| EXERCISE AIM |
Output each record exactly, excluding pictures.

| THE RECORDS |

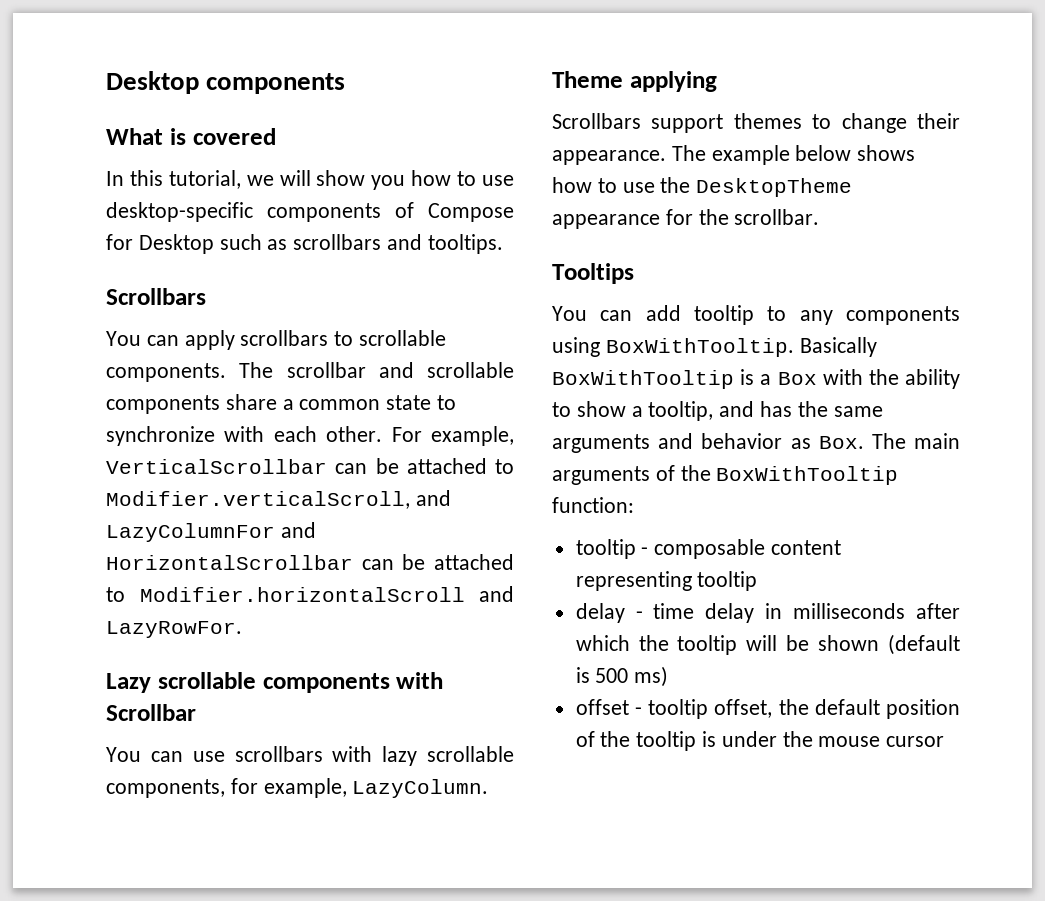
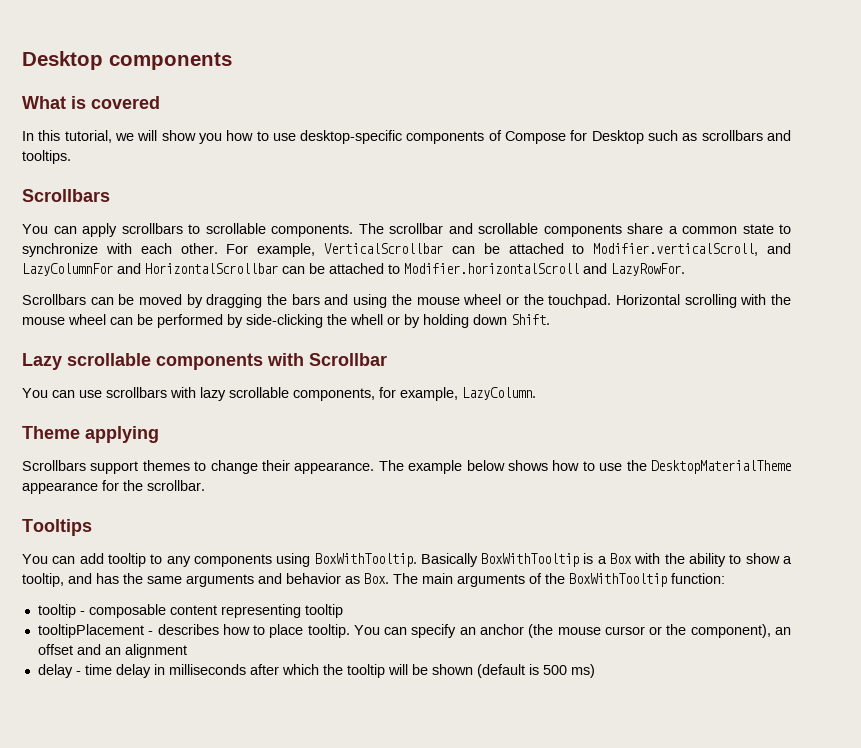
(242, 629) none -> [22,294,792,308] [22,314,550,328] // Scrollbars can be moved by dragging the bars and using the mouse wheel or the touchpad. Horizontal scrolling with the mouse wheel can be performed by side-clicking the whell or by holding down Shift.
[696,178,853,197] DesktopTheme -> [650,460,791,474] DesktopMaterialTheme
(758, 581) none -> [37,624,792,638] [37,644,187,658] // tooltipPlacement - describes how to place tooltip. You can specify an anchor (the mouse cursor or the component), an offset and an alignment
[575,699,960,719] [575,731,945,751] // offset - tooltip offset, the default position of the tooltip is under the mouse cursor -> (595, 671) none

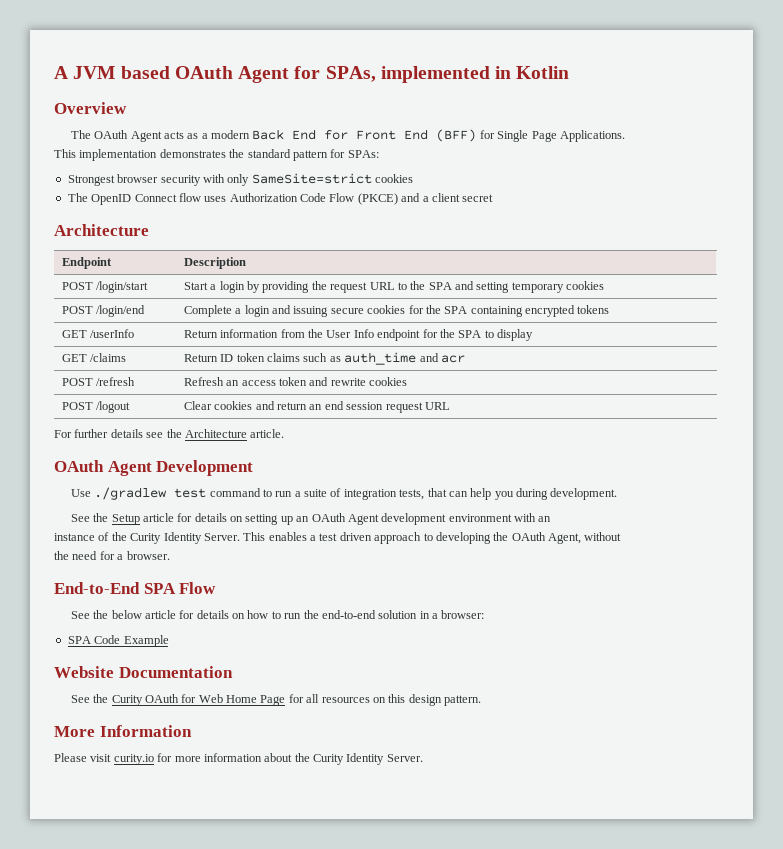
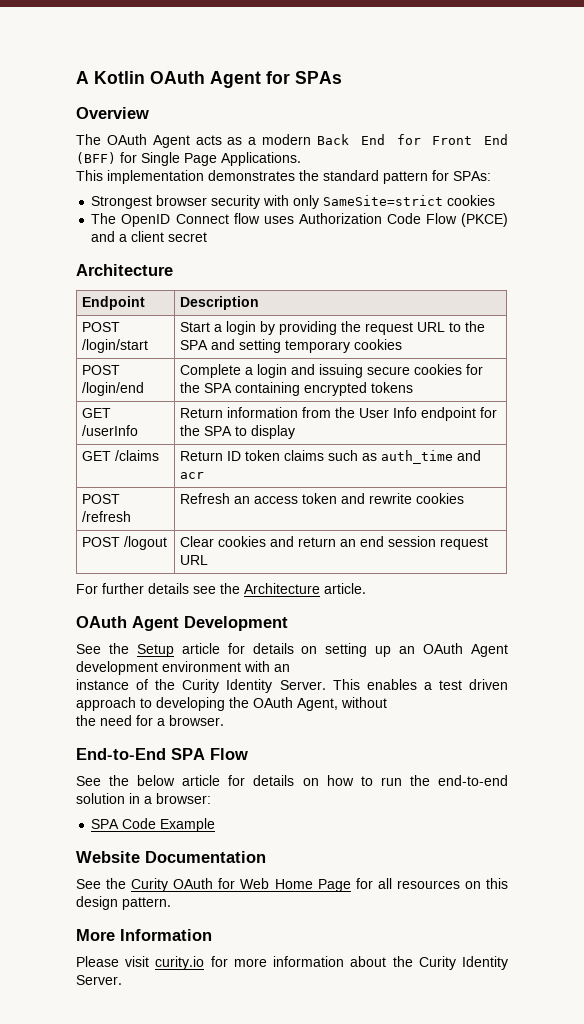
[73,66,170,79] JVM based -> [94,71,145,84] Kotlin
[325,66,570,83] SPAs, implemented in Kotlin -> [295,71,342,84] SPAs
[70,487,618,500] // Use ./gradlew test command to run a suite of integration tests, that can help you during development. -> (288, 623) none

| EXERCISE ANSWER |
(242, 629) none -> [22,294,792,308] [22,314,550,328] // Scrollbars can be moved by dragging the bars and using the mouse wheel or the touchpad. Horizontal scrolling with the mouse wheel can be performed by side-clicking the whell or by holding down Shift.
[696,178,853,197] DesktopTheme -> [650,460,791,474] DesktopMaterialTheme
(758, 581) none -> [37,624,792,638] [37,644,187,658] // tooltipPlacement - describes how to place tooltip. You can specify an anchor (the mouse cursor or the component), an offset and an alignment
[575,699,960,719] [575,731,945,751] // offset - tooltip offset, the default position of the tooltip is under the mouse cursor -> (595, 671) none

[73,66,170,79] JVM based -> [94,71,145,84] Kotlin
[325,66,570,83] SPAs, implemented in Kotlin -> [295,71,342,84] SPAs
[70,487,618,500] // Use ./gradlew test command to run a suite of integration tests, that can help you during development. -> (288, 623) none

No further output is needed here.